Aim of the exercise: Determine the number of lines in the listing that include the string "font"; the reply consists of that number only.

Information:
========

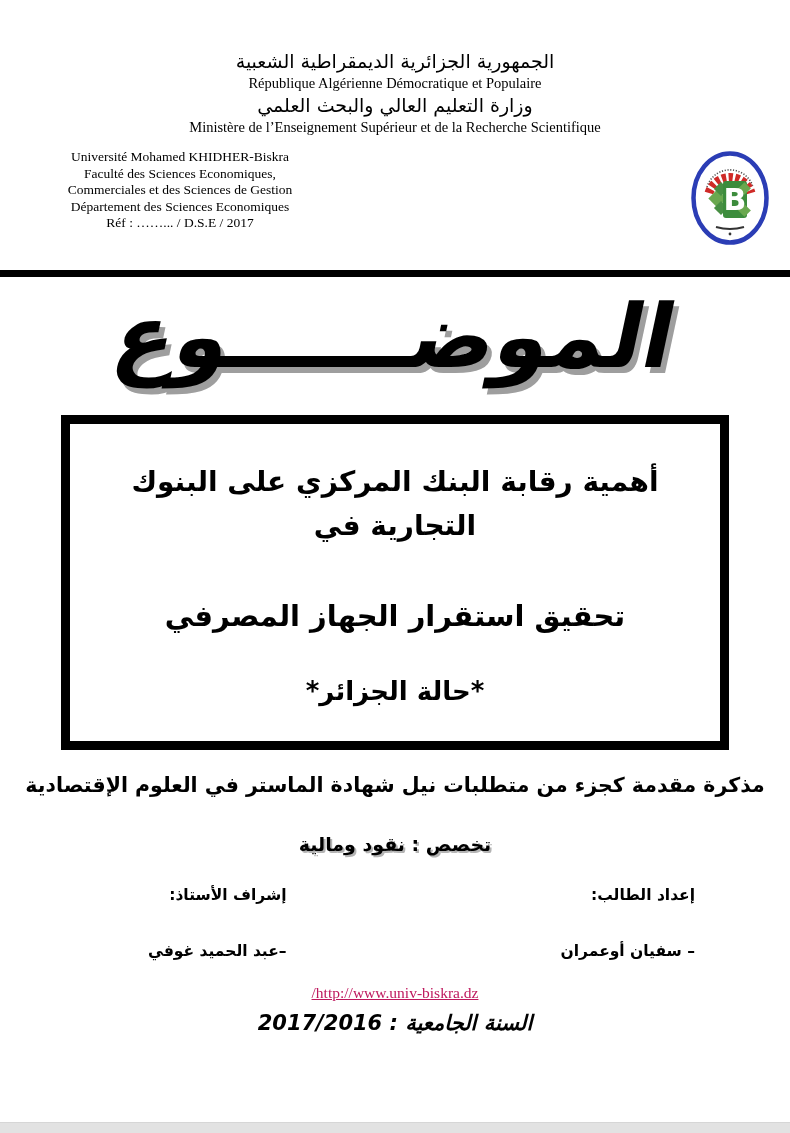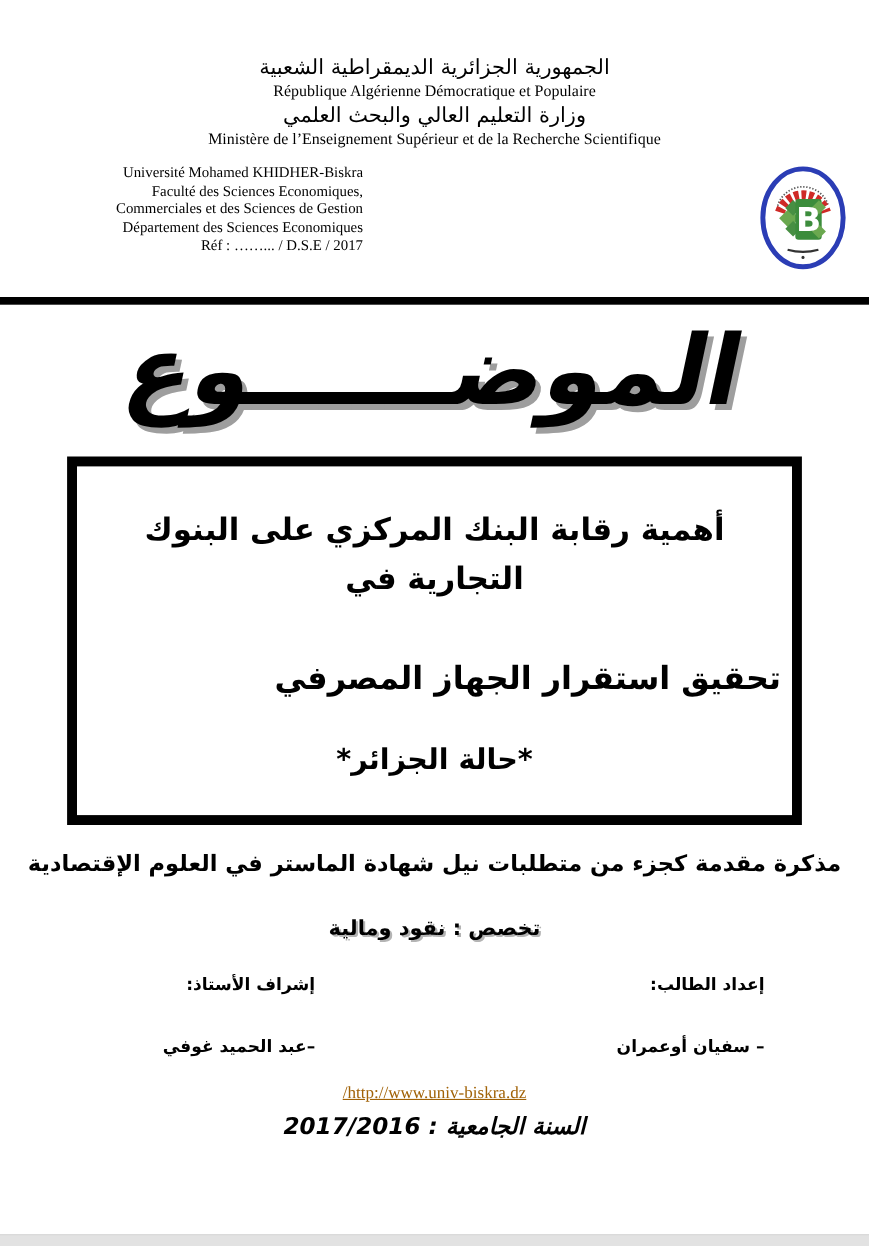--- a/index.html
+++ b/index.html
@@ -23,7 +23,7 @@
     display: flex; justify-content: space-between; align-items: flex-start;
     margin-top: 11px; padding: 0 20px 0 30px;
   }
-  .inst-left { width: 300px; font-size: 13.5px; line-height: 16.5px; text-align: right; }
+  .inst-left { width: 300px; font-size: 13.5px; line-height: 16.5px; text-align: center; }
   .inst-logo { width: 80px; height: 95px; margin-top: 2px; flex: 0 0 auto; }
   .inst-right { width: 285px; direction: rtl; text-align: right; font-size: 12.5px; line-height: 21px; }
 

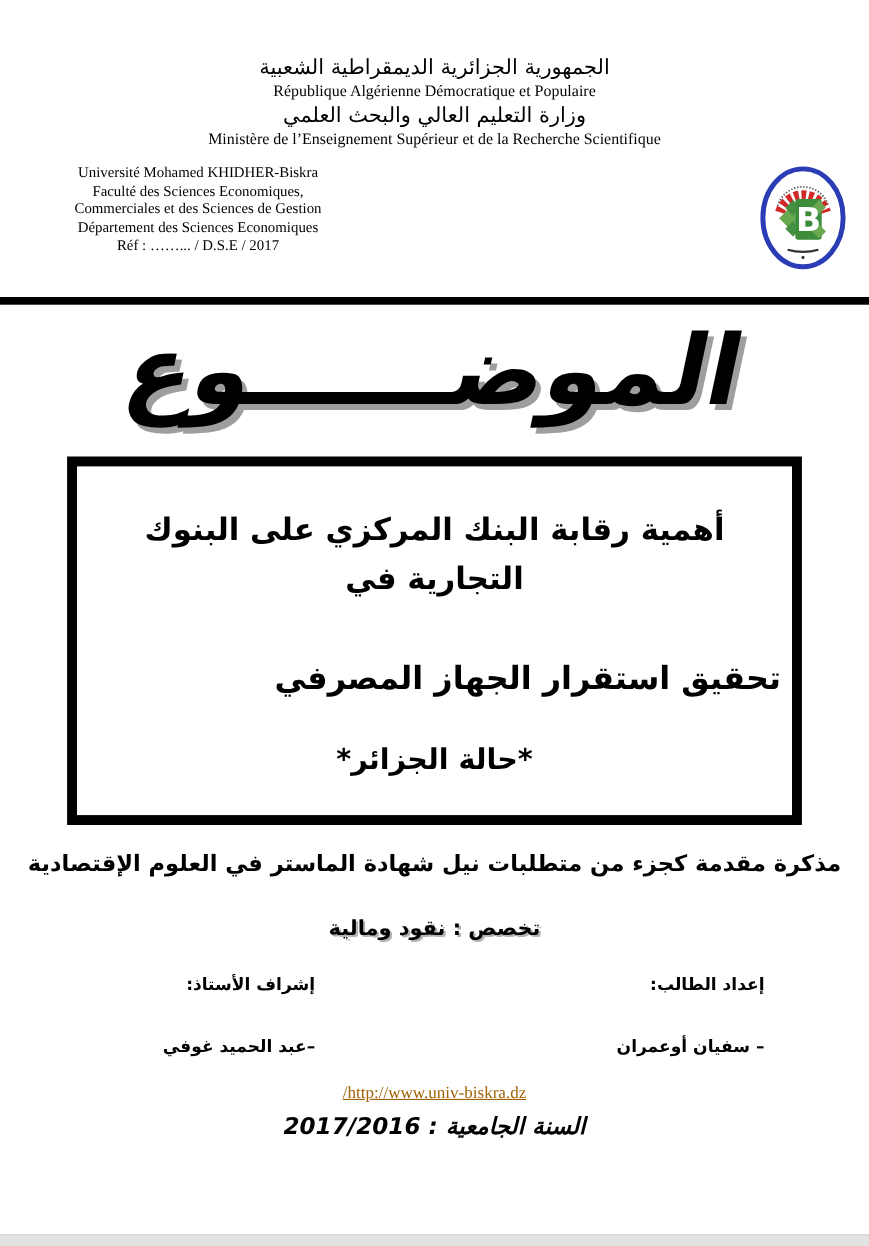--- a/index.html
+++ b/index.html
@@ -49,7 +49,7 @@
     padding: 36px 10px 30px;
   }
   .title-box .t1 { font-size: 28px; font-weight: bold; line-height: 44px; }
-  .title-box .t2 { font-size: 29px; font-weight: bold; line-height: 44px; margin-top: 46px; text-align: right; }
+  .title-box .t2 { font-size: 29px; font-weight: bold; line-height: 44px; margin-top: 46px; }
   .title-box .t3 { font-size: 26px; font-weight: bold; line-height: 40px; margin-top: 33px; }
 
   

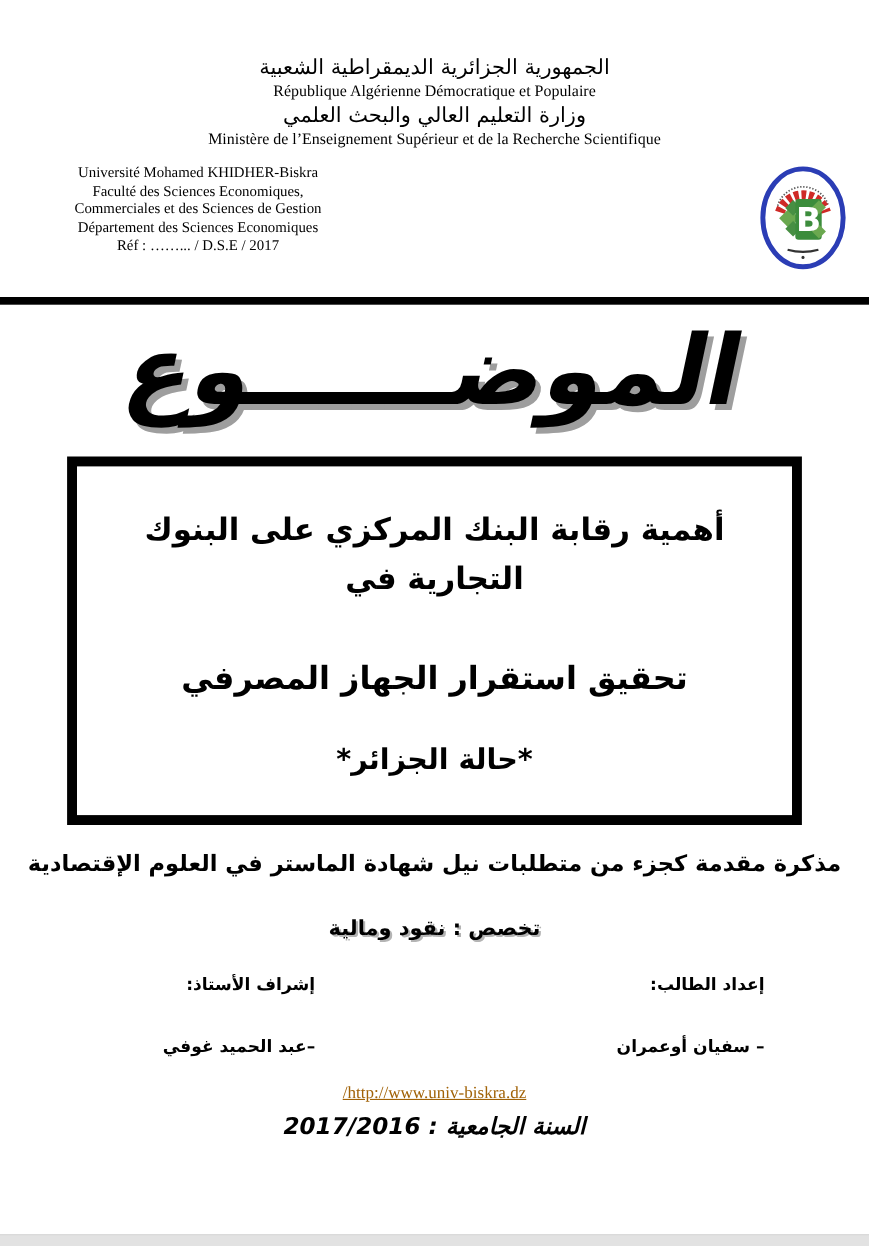--- a/index.html
+++ b/index.html
@@ -81,7 +81,7 @@
   .website-line { text-align: center; margin-top: 23px; }
   .website-link {
     font-family: "Liberation Serif", serif;
-    font-size: 15.5px; color: #a16207;
+    font-size: 15.5px; color: #be185d;
     text-decoration: underline; cursor: pointer;
   }
   .academic-year {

========

Final answer: 10